OK – so I know you’ve all been holding your breath to find out what was so worth getting up at 4am and driving to Lima for. A sign of course! Now, most signs are lit at night and that’s not a problem. But since this business opens at 5am and is closed by afternoon, the neon is only visible for early risers. Since I’ve never seen a photo of this one (or two, technically there are two signs) and I was told by the owner last year that it’s lit in the morning, I decided to make the effort. The history of these signs and day photos are at the bottom of this page:
So, I was disappointed that a lot of the neon and most of the bulbs were not lit. But I was still glad for what there was. I mentioned the missing lighting to the owner and she seemed genuinely surprised. She comes in (“time to make the donuts”), flips on the switch, and never notices the signs. The neon shop is just across the street and the repairs are under a contract. So hopefully, everything will be in full working order one day soon — and somebody else will give up some sleep to get more photos then.
In Jackson Center, I stumbled upon the Airstream factory. They have a big repair operation there as well and they also give tours (no, I didn’t go on one):
There were a number of vintage Airstreams in their huge parking lot:
And some newer models — Mercedes logos but I guess produced by Airstream? I’ve been contemplating what I will do if and when Sparkle ever goes. She just rolled over her 250,000th mile on this trip. They don’t make Astro vans anymore and it would need to be something similar. Mini vans are too low to the ground for me. These Airstream-styled guys are ridiculously large though. After all, I have to park on the street in NYC. But what attracted me is what looks like a built-in satellite dish on the roof. Ah, to watch TV in my van would be such a treat. Or maybe those are for storm chasers?
These pretty blue silos are fairly common across the country it seems. I suppose you’ve noticed that they are faced with the same porcelain enamel steel used for making vintage neon signs?

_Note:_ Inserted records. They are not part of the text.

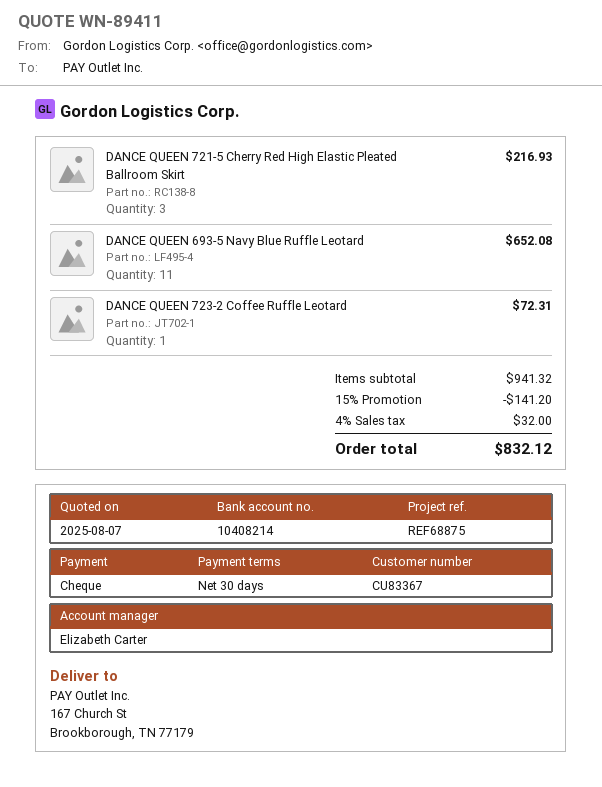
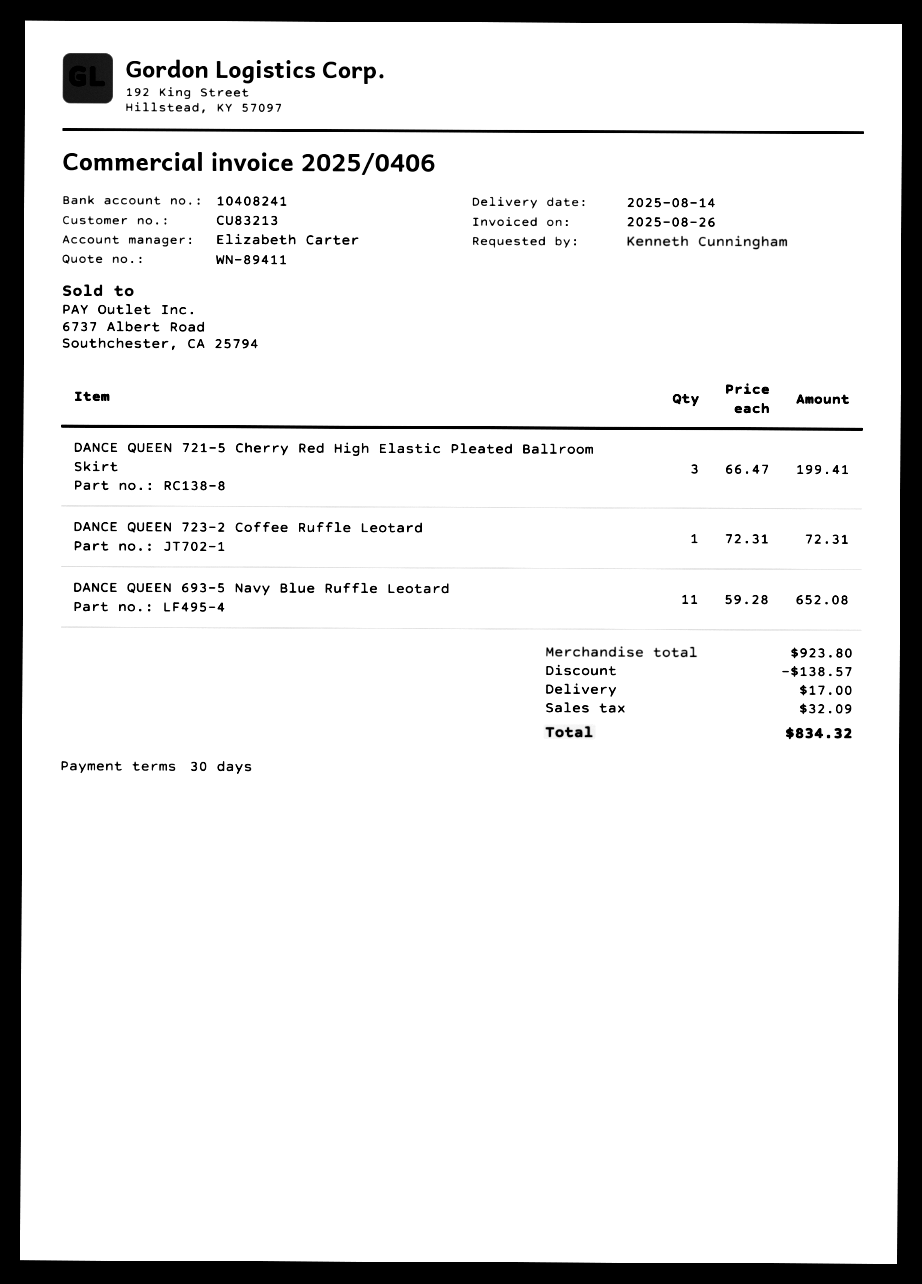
customer number: CU83367 -> CU83213
bank account: 10408214 -> 10408241
DANCE QUEEN 721-5 Cherry Red High Elastic Pleated Ballroom Skirt: 3 for 216.93 -> 3 for 199.41
subtotal: 941.32 -> 923.80
discount: 141.20 -> 138.57
shipping: none -> 17.00
tax: 32.00 -> 32.09
total: 832.12 -> 834.32

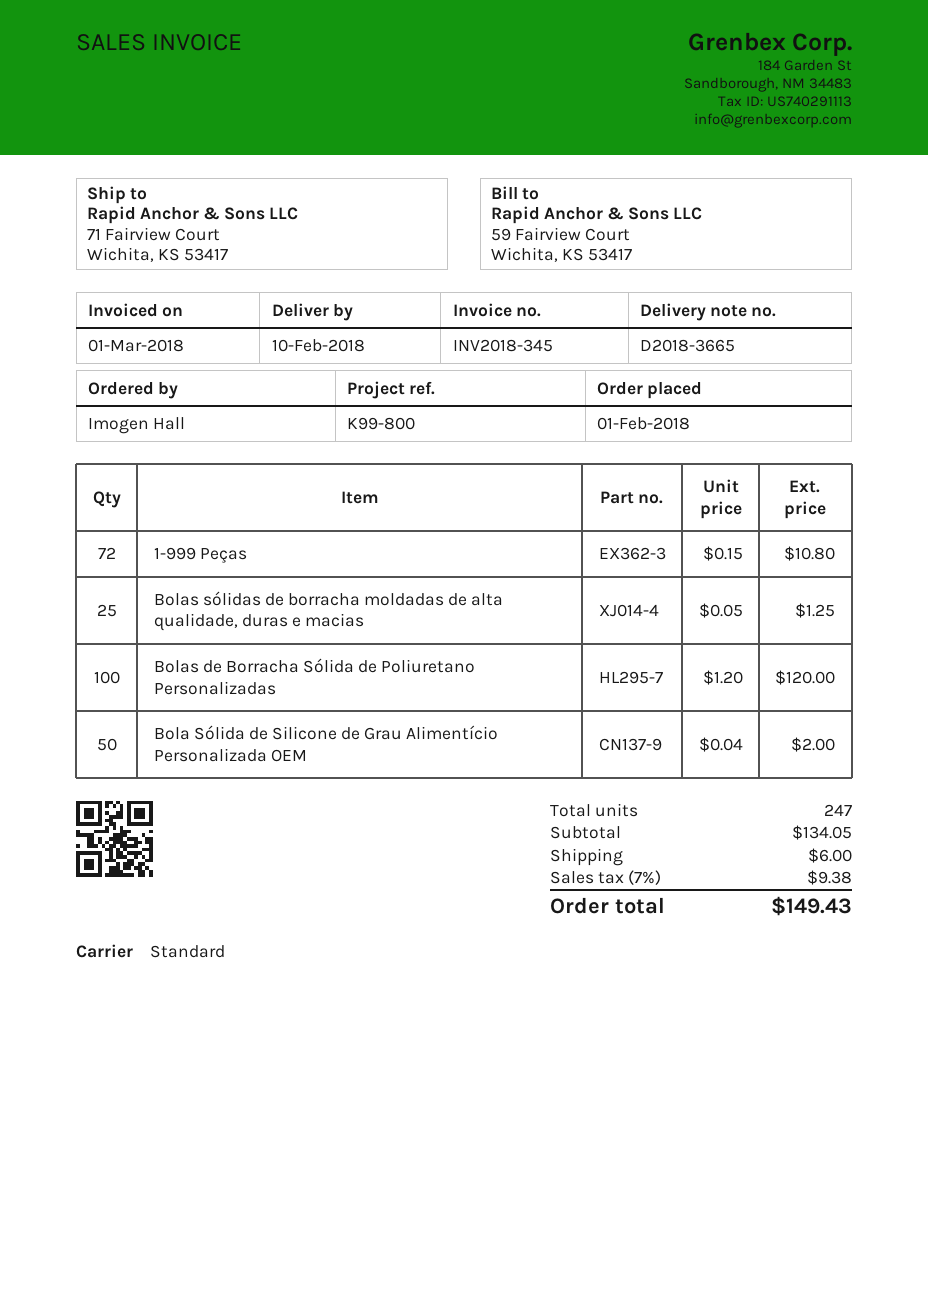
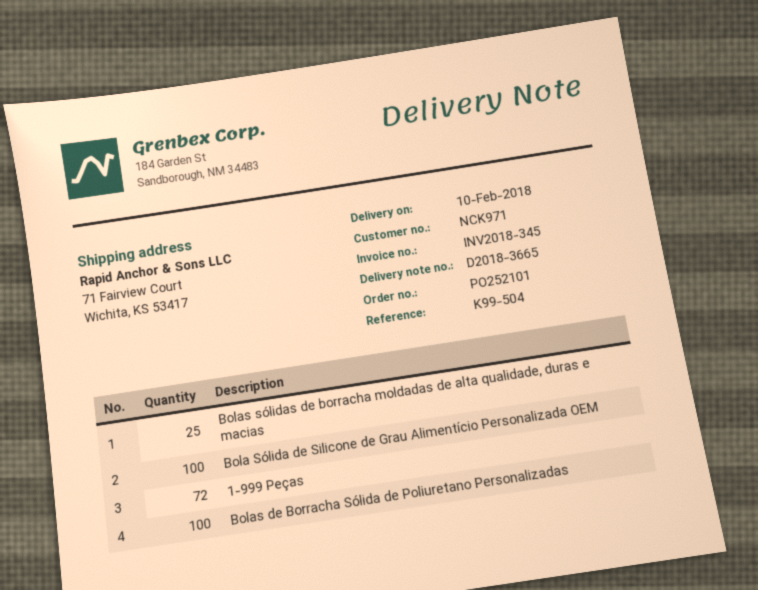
reference: K99-800 -> K99-504
Bola Sólida de Silicone de Grau Alimentício Personalizada OEM: 50 -> 100

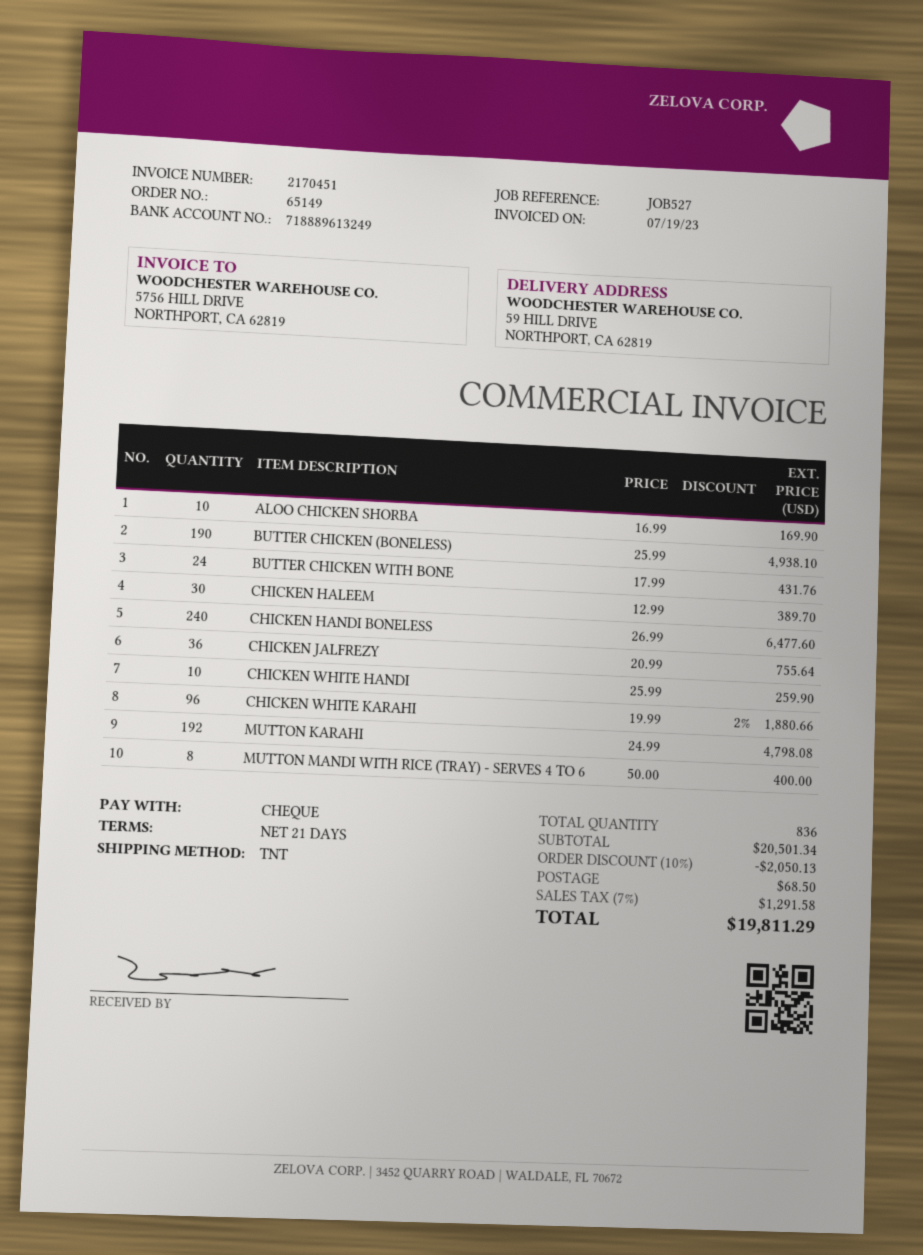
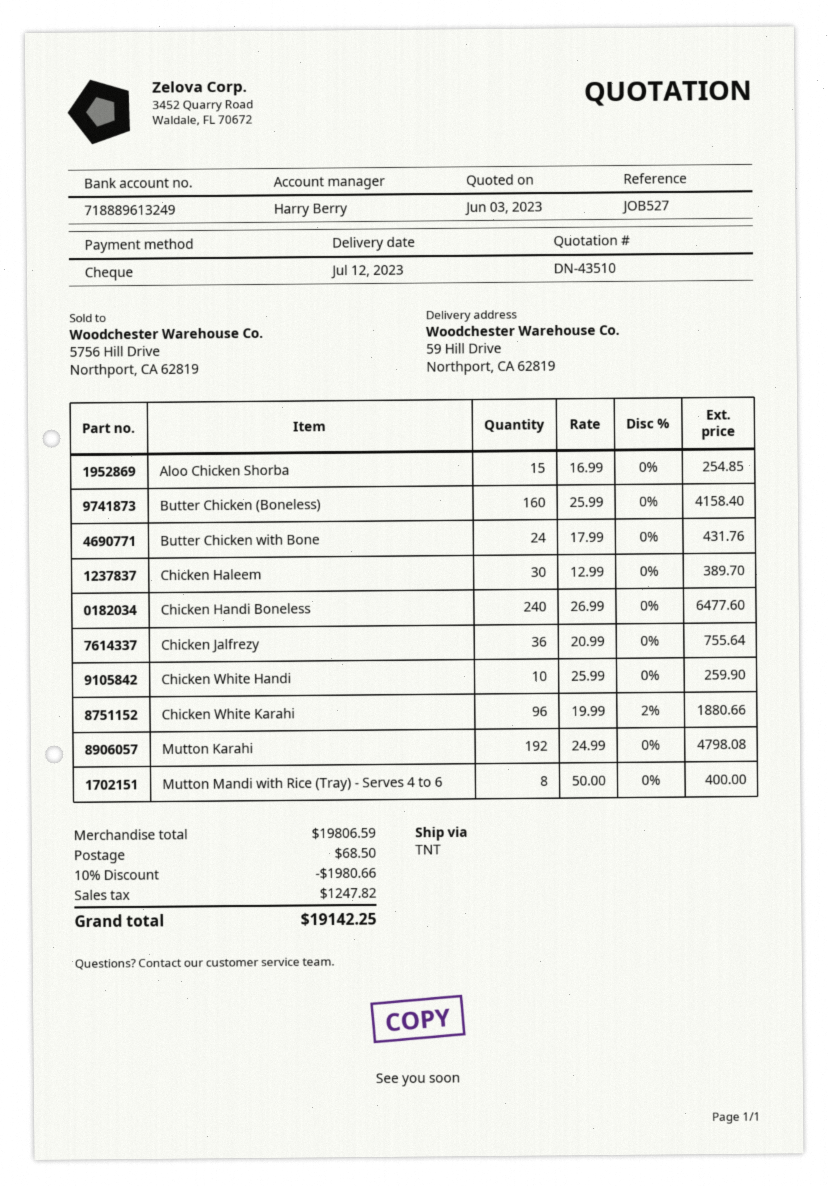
ALOO CHICKEN SHORBA: 10 x 16.99 = 169.90 -> 15 x 16.99 = 254.85
BUTTER CHICKEN (BONELESS): 190 x 25.99 = 4938.10 -> 160 x 25.99 = 4158.40
subtotal: 20501.34 -> 19806.59
discount: 10% = 2050.13 -> 10% = 1980.66
tax: 1291.58 -> 1247.82
total: 19811.29 -> 19142.25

An example from Dayton today:
The “Friendly Tavern” in St. Marys has a hand-painted wooden sign. Modern but really nicely done:
The “Quilted Rock” is at Stoneco Inc. in Celina. I assume that giant piece of machinery on the left is some sort of stone milling device or such. The quilted pattern must have been created to alert truckers to “turn here”:
Botany quiz (no, I don’t know the answer) — what the heck is this flowering plant? I expected it to be fragrant but it was only barely so:
Same plant closer up:
In Moraine, I’ve been meaning to stop and shoot these twin buildings for awhile now. You can’t really tell from these photos but they’re faced with glazed brick and have a shimmery quality when the sun is on them. I refer to this one as Pretty Blue:
and Pretty Green:
I stumbled upon a second Miller Milkhouse in Richmond. This one is obviously closed though. I hope someone saves this sign since the other one downtown has been replaced:
OK that’s a wrap. 12:30 and I’m off to catch up on a little sleep. It’ll be nice to NOT get up at 4am again.